**Work instructions**
Set out exactly, line by line, the stretch of data below that begins at the line containing "font-family: none ->" and ends at the line containing "none -> <p>당신", with both ends kept.

**Entries shown**
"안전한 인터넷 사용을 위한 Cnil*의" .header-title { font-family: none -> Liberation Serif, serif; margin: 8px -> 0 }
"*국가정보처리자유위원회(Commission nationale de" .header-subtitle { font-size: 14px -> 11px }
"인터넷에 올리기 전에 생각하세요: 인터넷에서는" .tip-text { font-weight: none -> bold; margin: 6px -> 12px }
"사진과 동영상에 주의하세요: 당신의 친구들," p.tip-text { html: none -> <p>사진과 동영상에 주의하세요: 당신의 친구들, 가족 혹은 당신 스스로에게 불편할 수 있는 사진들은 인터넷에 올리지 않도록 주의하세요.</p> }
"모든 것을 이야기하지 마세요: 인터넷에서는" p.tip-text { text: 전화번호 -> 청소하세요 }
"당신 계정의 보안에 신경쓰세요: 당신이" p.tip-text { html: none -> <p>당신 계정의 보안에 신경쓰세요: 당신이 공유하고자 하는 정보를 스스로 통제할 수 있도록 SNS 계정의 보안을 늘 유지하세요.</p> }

---

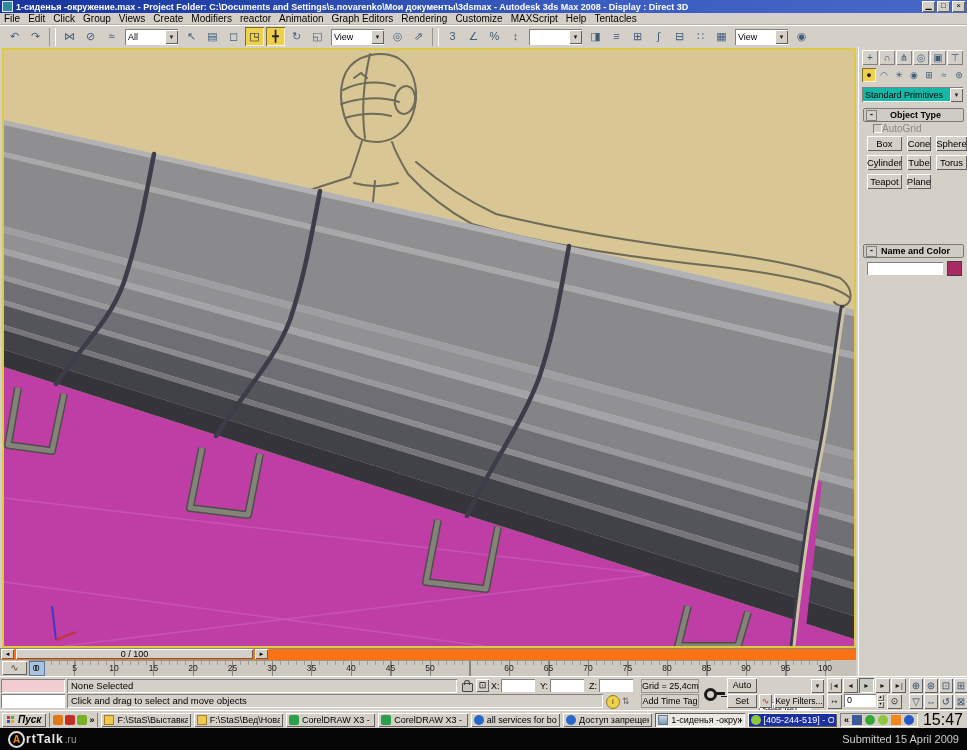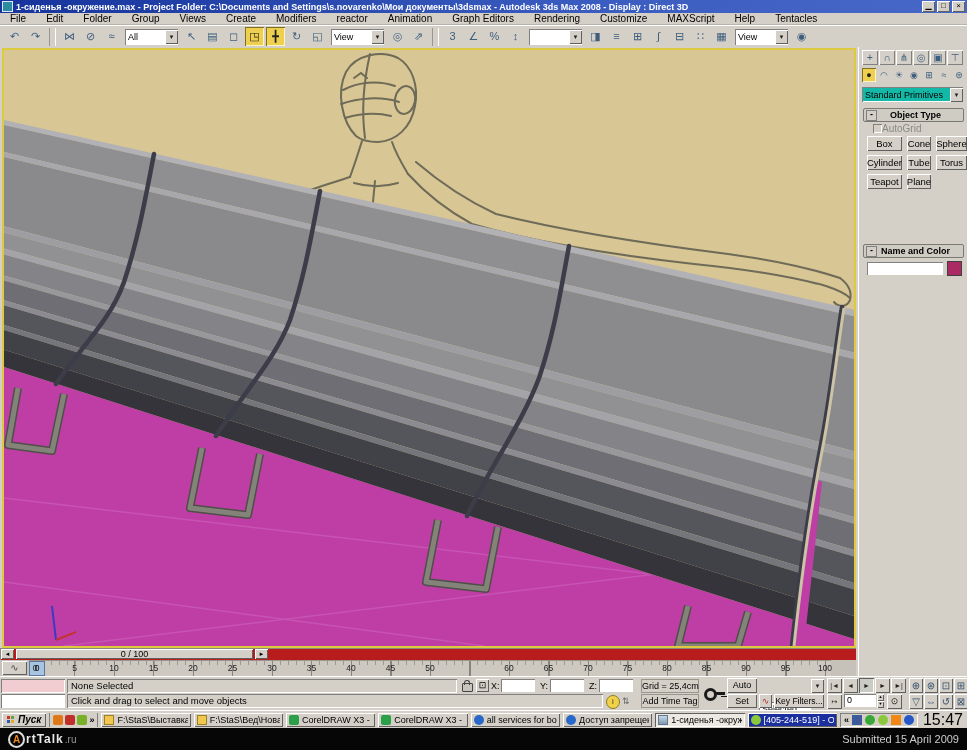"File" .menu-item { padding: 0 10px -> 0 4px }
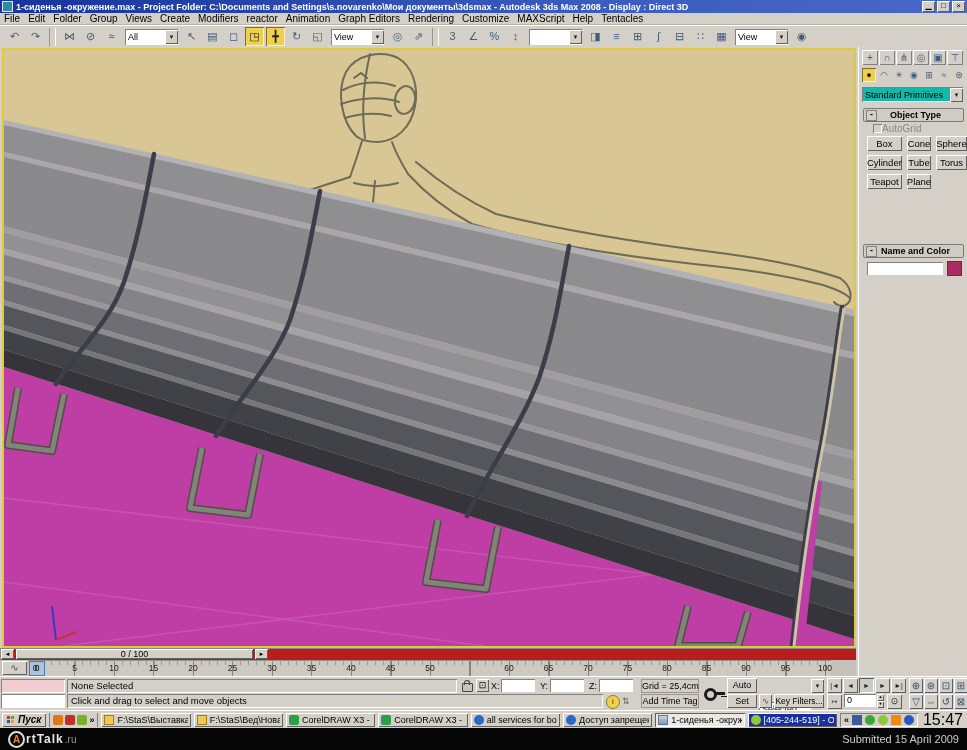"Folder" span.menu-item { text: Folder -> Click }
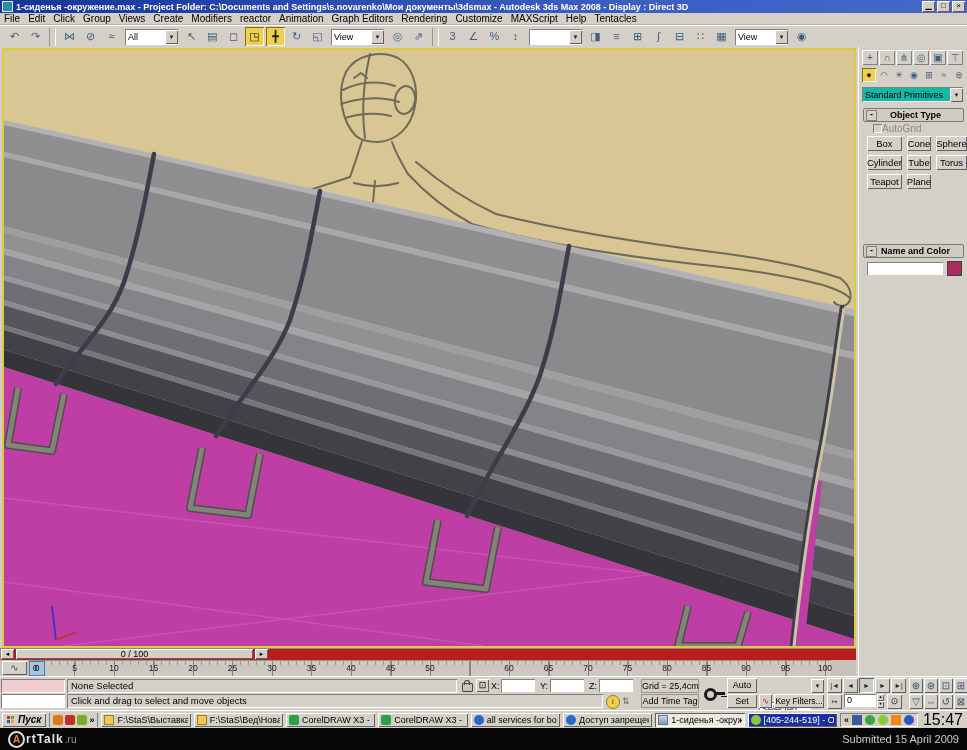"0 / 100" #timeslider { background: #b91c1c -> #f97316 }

---

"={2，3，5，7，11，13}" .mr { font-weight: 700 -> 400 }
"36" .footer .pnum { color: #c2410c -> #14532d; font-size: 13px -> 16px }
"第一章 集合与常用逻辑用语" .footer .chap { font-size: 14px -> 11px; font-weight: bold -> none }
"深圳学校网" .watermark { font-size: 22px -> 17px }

**Answer box**
"안전한 인터넷 사용을 위한 Cnil*의" .header-title { font-family: none -> Liberation Serif, serif; margin: 8px -> 0 }
"*국가정보처리자유위원회(Commission nationale de" .header-subtitle { font-size: 14px -> 11px }
"인터넷에 올리기 전에 생각하세요: 인터넷에서는" .tip-text { font-weight: none -> bold; margin: 6px -> 12px }
"사진과 동영상에 주의하세요: 당신의 친구들," p.tip-text { html: none -> <p>사진과 동영상에 주의하세요: 당신의 친구들, 가족 혹은 당신 스스로에게 불편할 수 있는 사진들은 인터넷에 올리지 않도록 주의하세요.</p> }
"모든 것을 이야기하지 마세요: 인터넷에서는" p.tip-text { text: 전화번호 -> 청소하세요 }
"당신 계정의 보안에 신경쓰세요: 당신이" p.tip-text { html: none -> <p>당신 계정의 보안에 신경쓰세요: 당신이 공유하고자 하는 정보를 스스로 통제할 수 있도록 SNS 계정의 보안을 늘 유지하세요.</p> }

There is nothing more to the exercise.